Водолазов разделся и сел к столу. Дроздов куда-то вышел. Вскоре он возвратился с чайником и сковородкой, наполненной жареным мясом с картофелем.

— Есть у меня небольшой чуланчик, я там установил электрическую духовку, всегда имею горячую пищу. — Он положил на стол хлеб, поставил вазу с конфетами и сахаром. Делал он это привычно, без лишних движений. Когда все было готово, Дроздов взглянул на портрет жены: — Вообще-то она у меня молодец, не обижается, что поехал в Нагорное. Ничего, настанет время — будем вместе. В ожидании встречи тоже имеется своя прелесть...

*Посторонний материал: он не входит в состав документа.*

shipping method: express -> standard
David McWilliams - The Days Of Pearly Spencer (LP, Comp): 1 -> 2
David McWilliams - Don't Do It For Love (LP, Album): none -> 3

Водолазову не терпелось узнать, почему Дроздов оказался на кладбище и что он там делал. Наконец, улучив такой момент, он спросил. Дроздов взял записную книжку, отпил глоток чаю и вдруг сразу как-то преобразился. Теперь перед Водолазовым сидел уже другой человек, не тот, что несколько минут назад весело, с шутками рассказывал о своей жене-геологе, которая обещает ему после учебы поехать в горы Тянь-Шаня и привезти останки сына Будды, того самого Будды-младшего, который просил своего отца избавить его от страдании — старости и смерти, но все же умер, как и другие. Потом Дроздов советовал Водолазову тренировать сердце, чтобы оно не обленилось. Как и тогда в кабинете, так и теперь глаза Дроздова смотрели в какую-то невидимую для Водолазова даль... Оказывается, на кладбище врач искал надписи. И нашел на одной могильной плите дату, говорящую, что некий Денис Горбылев прожил сто сорок один год. Дроздов слышал от Никодима, будто бы сын Дениса Горбылева живет в горном поселке, в ста пятидесяти километрах от Нагорного.

— Зачем вам, Владимир Иванович, все это? Смерть ведь не остановишь, да и старость нельзя избежать. — Водолазов усмехнулся, как бы говоря этим: не то время, чтобы заниматься чудачеством. Дроздов так и понял усмешку Водолазова. Сказал грудным голосом:

— Да, пора чудачеств миновала... Между прочим, Михаил Сергеевич, вы когда-нибудь задумывались, почему солдат Волошин стал баптистом? Да и вообще, почему миллионы людей верят в бога, ждут явления Христа?

— Это другой вопрос, — уклончиво ответил Водолазов. — При чем тут религия? — пожал он плечами, кладя в стакан сахар. — Невежество, темнота — прямая дорога к попам.